• **EXERCISE REQUIREMENTS**
Scan the listing below for the word "delay", then copy each line that has it.

• **MATERIAL FOR THIS TASK**

※

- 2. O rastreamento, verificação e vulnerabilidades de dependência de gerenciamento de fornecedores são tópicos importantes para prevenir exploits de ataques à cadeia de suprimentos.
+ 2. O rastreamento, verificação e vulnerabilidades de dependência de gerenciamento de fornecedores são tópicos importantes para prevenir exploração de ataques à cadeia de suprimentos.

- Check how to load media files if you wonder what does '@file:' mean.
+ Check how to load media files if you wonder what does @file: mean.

※

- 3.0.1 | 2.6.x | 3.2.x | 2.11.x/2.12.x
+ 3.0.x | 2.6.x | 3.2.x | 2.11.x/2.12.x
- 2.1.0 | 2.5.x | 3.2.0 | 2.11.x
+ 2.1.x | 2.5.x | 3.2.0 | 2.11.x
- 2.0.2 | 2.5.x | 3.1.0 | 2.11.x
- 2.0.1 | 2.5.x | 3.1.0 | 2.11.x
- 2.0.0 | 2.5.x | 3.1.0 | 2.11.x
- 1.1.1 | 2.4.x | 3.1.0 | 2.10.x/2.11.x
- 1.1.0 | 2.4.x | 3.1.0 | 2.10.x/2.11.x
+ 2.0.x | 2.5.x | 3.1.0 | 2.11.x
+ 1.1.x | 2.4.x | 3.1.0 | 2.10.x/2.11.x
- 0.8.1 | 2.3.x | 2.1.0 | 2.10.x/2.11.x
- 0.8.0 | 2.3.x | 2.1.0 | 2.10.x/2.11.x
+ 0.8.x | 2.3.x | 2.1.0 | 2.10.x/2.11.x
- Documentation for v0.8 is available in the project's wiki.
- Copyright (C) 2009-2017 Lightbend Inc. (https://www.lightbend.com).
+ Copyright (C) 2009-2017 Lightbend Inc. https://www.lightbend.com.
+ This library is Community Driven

※

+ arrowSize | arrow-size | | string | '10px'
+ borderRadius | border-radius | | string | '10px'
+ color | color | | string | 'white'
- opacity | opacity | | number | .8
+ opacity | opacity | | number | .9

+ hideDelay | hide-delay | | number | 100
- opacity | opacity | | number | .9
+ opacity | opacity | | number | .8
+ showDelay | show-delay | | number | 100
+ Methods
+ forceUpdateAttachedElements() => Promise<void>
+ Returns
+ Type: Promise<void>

※

• **TASK RESPONSE**
+ hideDelay | hide-delay | | number | 100
+ showDelay | show-delay | | number | 100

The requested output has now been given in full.